> **EXERCISE PROMPT**: Restate the records below word for word, and omit the images they hold.

*** Opening SUPPLIED ENTRIES ***

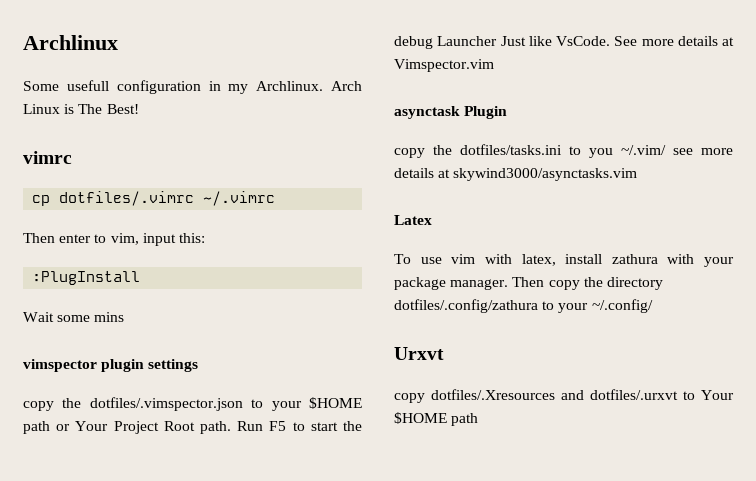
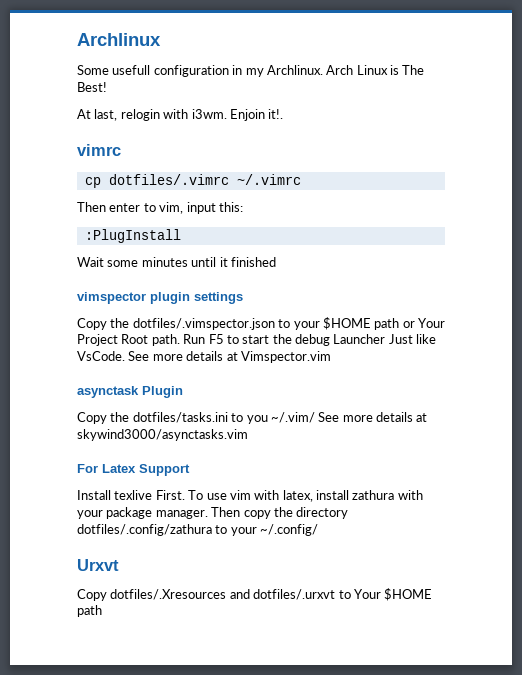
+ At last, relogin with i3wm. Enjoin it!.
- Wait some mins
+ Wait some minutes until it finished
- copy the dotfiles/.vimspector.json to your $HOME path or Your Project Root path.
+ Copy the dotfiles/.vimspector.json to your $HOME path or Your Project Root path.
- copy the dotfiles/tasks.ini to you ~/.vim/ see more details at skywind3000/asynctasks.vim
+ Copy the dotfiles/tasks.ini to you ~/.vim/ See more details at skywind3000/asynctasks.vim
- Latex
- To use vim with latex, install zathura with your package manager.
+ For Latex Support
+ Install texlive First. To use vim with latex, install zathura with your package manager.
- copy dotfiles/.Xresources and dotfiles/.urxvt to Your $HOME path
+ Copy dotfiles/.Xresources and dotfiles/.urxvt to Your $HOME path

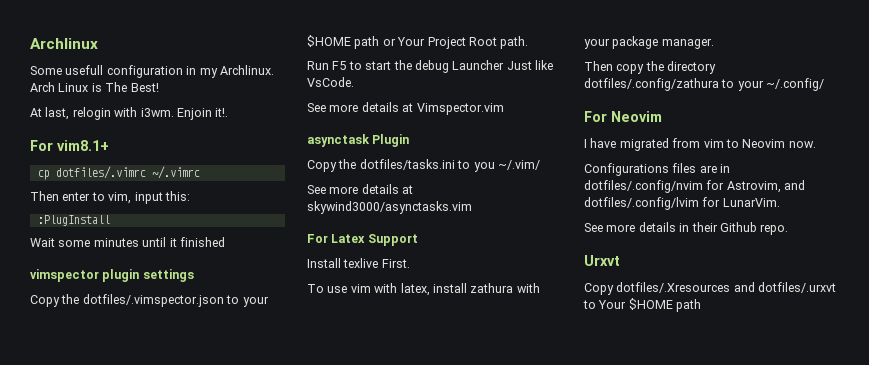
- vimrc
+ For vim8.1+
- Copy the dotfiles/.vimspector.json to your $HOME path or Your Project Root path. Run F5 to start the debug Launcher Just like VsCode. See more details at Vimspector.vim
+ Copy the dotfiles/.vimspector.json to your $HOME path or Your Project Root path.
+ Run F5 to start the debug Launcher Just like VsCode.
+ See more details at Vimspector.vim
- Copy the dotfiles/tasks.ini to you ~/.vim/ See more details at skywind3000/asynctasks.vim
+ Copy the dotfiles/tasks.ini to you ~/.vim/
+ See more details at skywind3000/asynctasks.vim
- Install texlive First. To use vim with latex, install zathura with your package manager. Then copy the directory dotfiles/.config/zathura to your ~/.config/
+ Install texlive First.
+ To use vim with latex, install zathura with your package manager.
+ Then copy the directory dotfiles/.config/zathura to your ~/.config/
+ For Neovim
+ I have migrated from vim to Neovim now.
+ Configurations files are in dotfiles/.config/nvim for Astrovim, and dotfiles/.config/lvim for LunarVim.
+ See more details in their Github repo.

*** Closing SUPPLIED ENTRIES ***

> **RESULT OF THE EXERCISE**:
+ At last, relogin with i3wm. Enjoin it!.
- Wait some mins
+ Wait some minutes until it finished
- copy the dotfiles/.vimspector.json to your $HOME path or Your Project Root path.
+ Copy the dotfiles/.vimspector.json to your $HOME path or Your Project Root path.
- copy the dotfiles/tasks.ini to you ~/.vim/ see more details at skywind3000/asynctasks.vim
+ Copy the dotfiles/tasks.ini to you ~/.vim/ See more details at skywind3000/asynctasks.vim
- Latex
- To use vim with latex, install zathura with your package manager.
+ For Latex Support
+ Install texlive First. To use vim with latex, install zathura with your package manager.
- copy dotfiles/.Xresources and dotfiles/.urxvt to Your $HOME path
+ Copy dotfiles/.Xresources and dotfiles/.urxvt to Your $HOME path

- vimrc
+ For vim8.1+
- Copy the dotfiles/.vimspector.json to your $HOME path or Your Project Root path. Run F5 to start the debug Launcher Just like VsCode. See more details at Vimspector.vim
+ Copy the dotfiles/.vimspector.json to your $HOME path or Your Project Root path.
+ Run F5 to start the debug Launcher Just like VsCode.
+ See more details at Vimspector.vim
- Copy the dotfiles/tasks.ini to you ~/.vim/ See more details at skywind3000/asynctasks.vim
+ Copy the dotfiles/tasks.ini to you ~/.vim/
+ See more details at skywind3000/asynctasks.vim
- Install texlive First. To use vim with latex, install zathura with your package manager. Then copy the directory dotfiles/.config/zathura to your ~/.config/
+ Install texlive First.
+ To use vim with latex, install zathura with your package manager.
+ Then copy the directory dotfiles/.config/zathura to your ~/.config/
+ For Neovim
+ I have migrated from vim to Neovim now.
+ Configurations files are in dotfiles/.config/nvim for Astrovim, and dotfiles/.config/lvim for LunarVim.
+ See more details in their Github repo.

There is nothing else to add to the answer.